The bird that sings the best wins, and successful owners can bring home $5,000. The judges in these matches are male humans, not girl finches, which presumably have their own notions of what makes for a good song of courtship.

“They’re judged on how mellifluous they are,” explained Deirdre von Dornum, a lawyer who recently acquired an expertise in the field of bird song contests. “Their range and length and sophistication of song.”

The money may be good, but it is not easy. Among Guyanese in Queens, the finches with the best reputation as singers are those that live in the grass back in Guyana. Whether they really are superior singers, or this is simply a matter of deflected longing for home, is impossible to say. It is enough that people believe the Guyanese finches are worth the trouble of evading quarantine requirements by smuggling them. And part of that trouble, naturally, involves law enforcement.

On Tuesday, a case involving 13 smuggled finches took Ms. von Dornum to the federal courthouse in Brooklyn along with nine other lawyers and law students, a forensic ornithologist flown in from Oregon, a federal magistrate, his law clerk, a court stenographer to document the proceedings, and 14 jurors.

The story begins on a summer day nearly three years ago, when customs officers at Kennedy Airport pulled Terrence McLean, a maintenance worker at a nursing home in Brooklyn, out of line when he arrived from Guyana. In his checked luggage, the officers found a bundle of grass seed.

One of the officers asked if Mr. McLean had any birds with him.

“No sir,” he replied.

His carry-on consisted of a plastic shopping bag with two bottles of duty free liquor. Also in the plastic bag was a small paper shopping bag. It held 13 plastic hair curlers. Inside the hair curlers were 13 live finches.

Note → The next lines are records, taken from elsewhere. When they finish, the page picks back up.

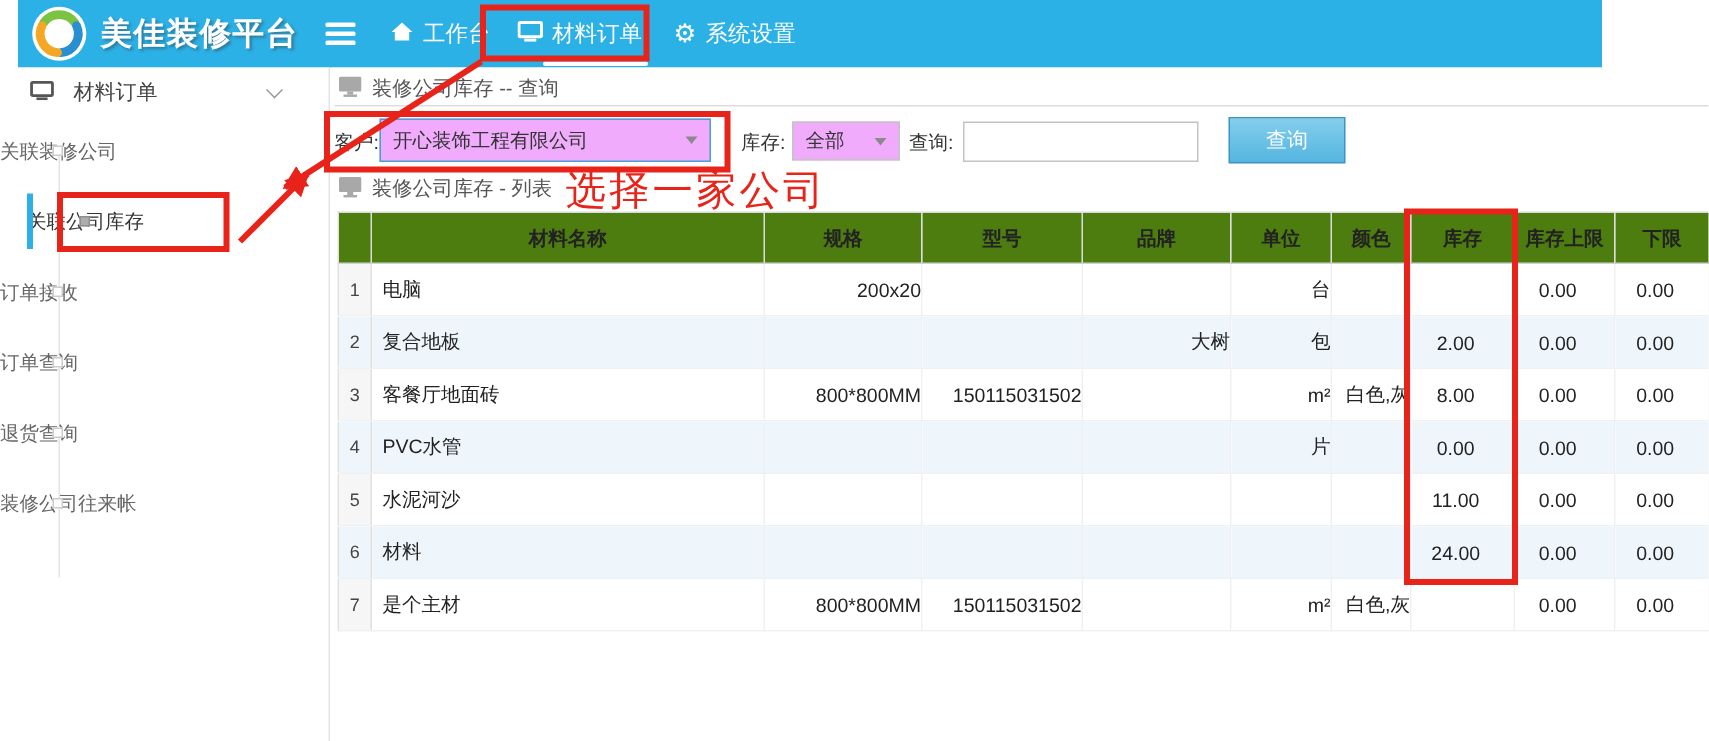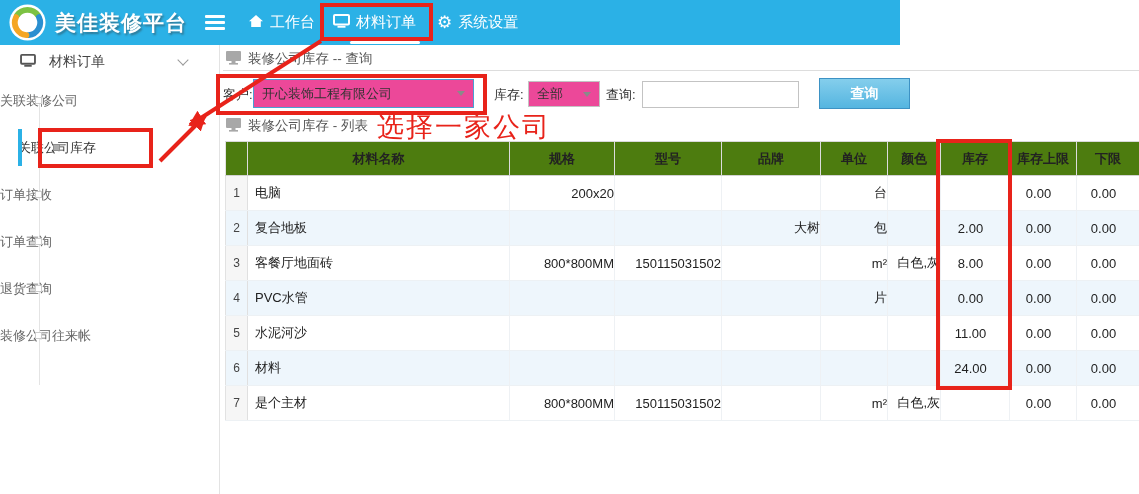--- a/index.html
+++ b/index.html
@@ -8,7 +8,7 @@
          font-family:"Liberation Sans","DejaVu Sans",sans-serif; }
 
   
-  .topbar { position:absolute; left:0; top:0; width:900px; height:45px; background:#2bb1e6; }
+  .topbar { position:absolute; left:12px; top:0; width:1056px; height:45px; background:#2bb1e6; }
   .logo { position:absolute; left:8px; top:3px; width:39px; height:39px; }
   .brand { position:absolute; left:55px; top:0; height:45px; line-height:45px; color:#fff;
            font-size:21px; font-weight:bold; letter-spacing:1px;

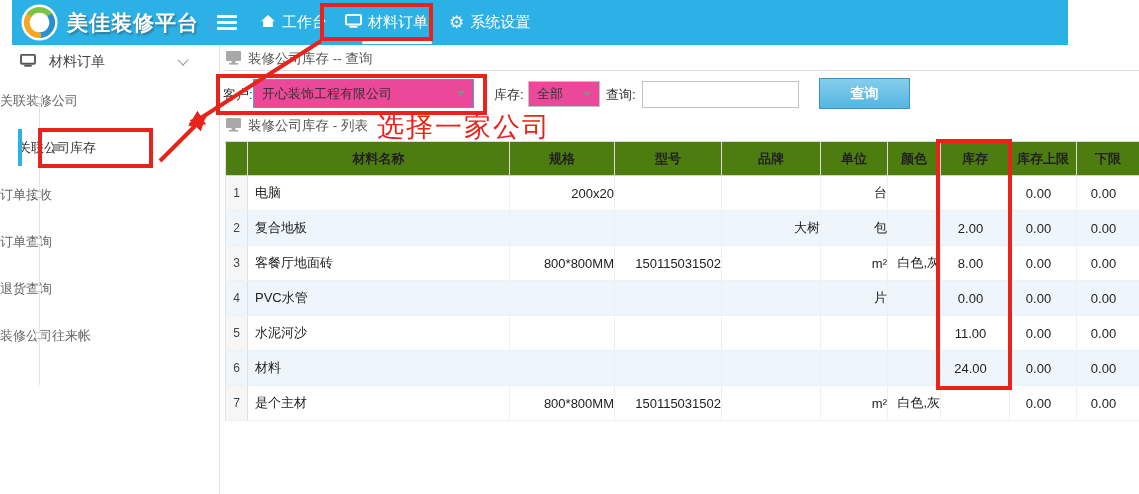--- a/index.html
+++ b/index.html
@@ -51,7 +51,7 @@
 
   .lbl { position:absolute; font-size:13px; color:#333; top:41px;text-align:center; }
   #lbl-customer { left:2px; } #lbl-stock { left:273px; } #lbl-search { left:385px; }
-  .combo { position:absolute; background:#ec4899; display:flex; align-items:center; cursor:pointer; }
+  .combo { position:absolute; background:#f0abfc; display:flex; align-items:center; cursor:pointer; }
   .combo-client { left:32px; top:34px; width:221px; height:29px; border:1px solid #4a9fd4; }
   .combo-stock  { left:307px; top:36px; width:72px; height:26px; border:1px solid #c3c3c3; }
   .combo-text { flex:1; padding-left:8px; font-size:13px; color:#333; white-space:nowrap; }

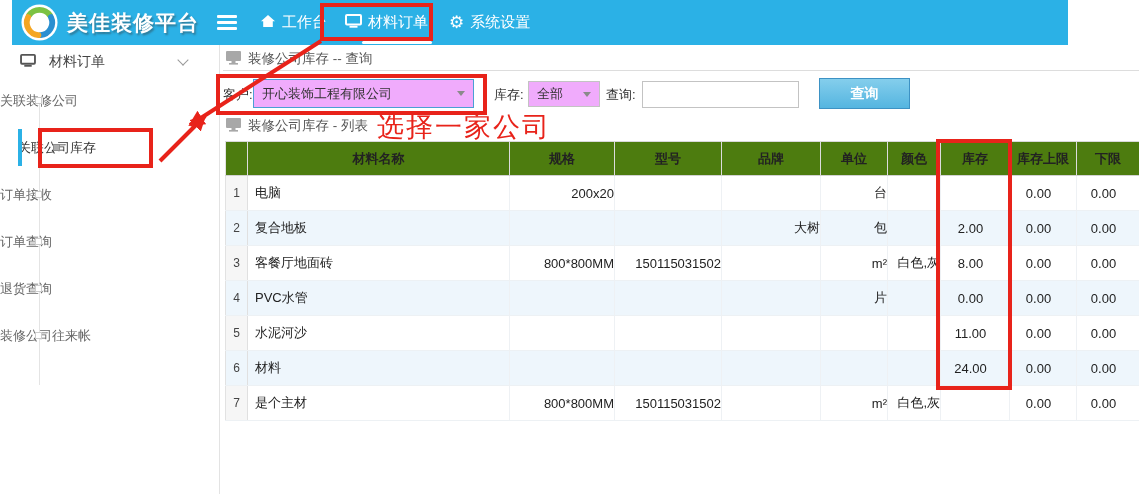--- a/index.html
+++ b/index.html
@@ -59,9 +59,9 @@
            border-top:5px solid #8a8a8a; margin-right:8px; }
   .search-input { position:absolute; left:421px; top:36px; width:157px; height:27px;
                   border:1px solid #c3c3c3; padding:0 6px; font-size:13px; font-family:inherit; }
-  .query-btn { position:absolute; left:598px; top:33px; width:91px; height:31px;
+  .query-btn { position:absolute; left:598px; top:33px; width:78px; height:31px;
                background:linear-gradient(180deg,#84ceec,#55b5e0); border:1px solid #3d92c4;
-               color:#fff; font-size:14px; cursor:pointer; font-family:inherit;font-weight:bold; }
+               color:#fff; font-size:14px; cursor:pointer; font-family:inherit; }
 
   
   .grid { position:absolute; left:4px; top:96px; width:914px; border-collapse:collapse;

A team of federal agents fell on Mr. McLean, who was searched and found to have not a penny of cash. He spoke freely about the finches, which he called Towa Towas, according to papers filed in federal court.

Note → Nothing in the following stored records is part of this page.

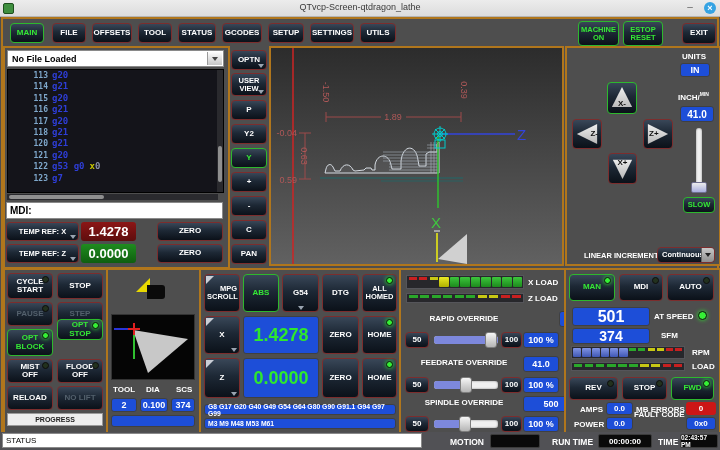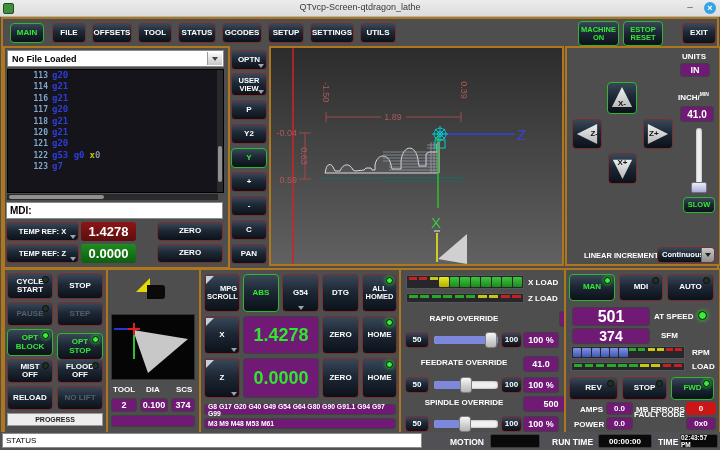--- a/index.html
+++ b/index.html
@@ -19,7 +19,7 @@
   .chev{position:absolute;right:2px;bottom:1px;width:0;height:0;border-left:3px solid transparent;border-right:3px solid transparent;border-top:4px solid #9aa4b0;}
   .chev.ctr{right:50%;margin-right:-3px;}
   .fold{position:absolute;left:1px;top:1px;width:0;height:0;border-top:8px solid #c9ced6;border-right:8px solid transparent;}
-  .disp{position:absolute;background:#701a75;border:1px solid #404040;border-radius:3px;color:#fff;font-weight:bold;display:flex;align-items:center;justify-content:center;box-sizing:border-box;}
+  .disp{position:absolute;background:#1d4ed8;border:1px solid #404040;border-radius:3px;color:#fff;font-weight:bold;display:flex;align-items:center;justify-content:center;box-sizing:border-box;}
   .grn{color:#2ee82e !important;}
   .lbl{position:absolute;color:#fff;font-weight:bold;font-size:8px;white-space:nowrap;}
   .combo{position:absolute;background:#fff;border:1px solid #8a8a8a;color:#000;font-weight:bold;box-sizing:border-box;}

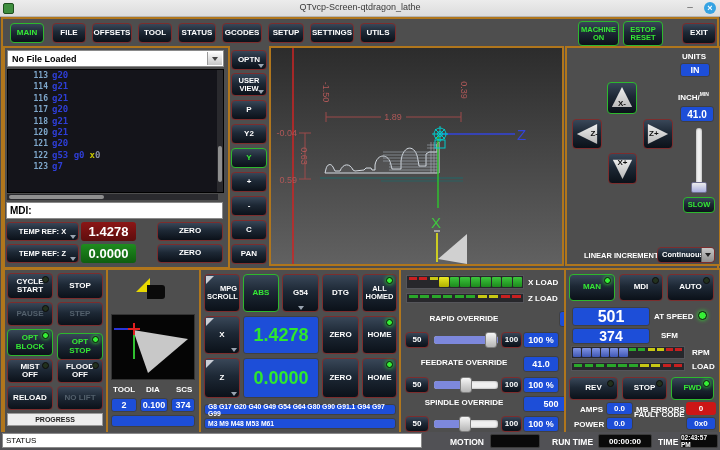--- a/index.html
+++ b/index.html
@@ -85,6 +85,7 @@
   <div style="position:absolute;left:2px;top:21px;width:217px;height:124px;background:#14141a;border:1px solid #000;overflow:hidden;box-sizing:border-box;">
     <div class="gl"><span class="ln">113</span><span class="gc">g20</span><span class="gx"></span><span class="gr"></span></div>
     <div class="gl"><span class="ln">114</span><span class="gc">g21</span><span class="gx"></span><span class="gr"></span></div>
+    <div class="gl"><span class="ln">115</span><span class="gc">g20</span><span class="gx"></span><span class="gr"></span></div>
     <div class="gl"><span class="ln">116</span><span class="gc">g21</span><span class="gx"></span><span class="gr"></span></div>
     <div class="gl"><span class="ln">117</span><span class="gc">g20</span><span class="gx"></span><span class="gr"></span></div>
     <div class="gl"><span class="ln">118</span><span class="gc">g21</span><span class="gx"></span><span class="gr"></span></div>

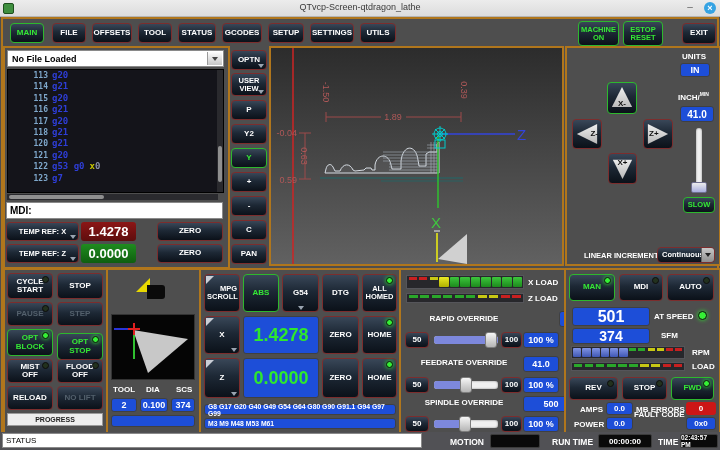--- a/index.html
+++ b/index.html
@@ -247,7 +247,7 @@
       <span style="width:30px;">OPT BLOCK</span>
       <span class="led lit"></span>
     </div>
-  <div class="btn on" style="left:52px;top:63px;width:46px;height:27px;">
+  <div class="btn on" style="left:52px;top:49px;width:46px;height:21px;">
       <span style="width:30px;">OPT STOP</span>
       <span class="led lit"></span>
     </div>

Born in Guyana but now a United States citizen, he had gone home to settle his grandmother’s estate, with requests to bring back quality birds. He was to be paid $100 for each finch delivered in good condition. These were just his transport fees.

The birds were supplied by a man named Eric Thomas, apparently a leading source of Guyanese finches, who was paid directly by the buyers from New York. Nine were going to one man.

For himself, Mr. McLean said, he bought two birds for $200 each in an open market. “McLean said Thomas gets a better price from the sellers in the market, but they will raise the price for someone living in America, like McLean,” according to a report by a federal Fish and Wildlife Service agent.

In the United States, the price is higher still, Mr. McLean told the agent: from $300 to $1,500. “Asked why they use hair curlers, he said that the plastic does not trigger the metal detectors, and if you have only a couple of finches, the curlers can be put hidden beneath the clothes,” the report said.

That was not the end of the subterfuge. At the airport in Guyana, Mr. McLean went through security without the birds. Meanwhile, Mr. Thomas turned them over to an airport employee, who had been told what Mr. McLean would be wearing. “Are you Terry?” the airport employee asked, and told Mr. McLean to follow him to the cantina. There he handed over the bag of hair curlers and finches without a word.

IN court on Tuesday, the magistrate decided, after hearing from the forensic ornithologist, Pepper Trail, that Mr. McLean could not have violated a 1919 Guyanese law that bans the export of various wild birds because the classification of the finches had been revised since the law was enacted.

Mr. McLean, 36, pleaded guilty to filing a false customs declarations form.

“This is something that practically every one who flies has done at some point or another,” said Ms. von Dornum, who represented Mr. McLean.

Perhaps — but not with hair curlers filled with finches.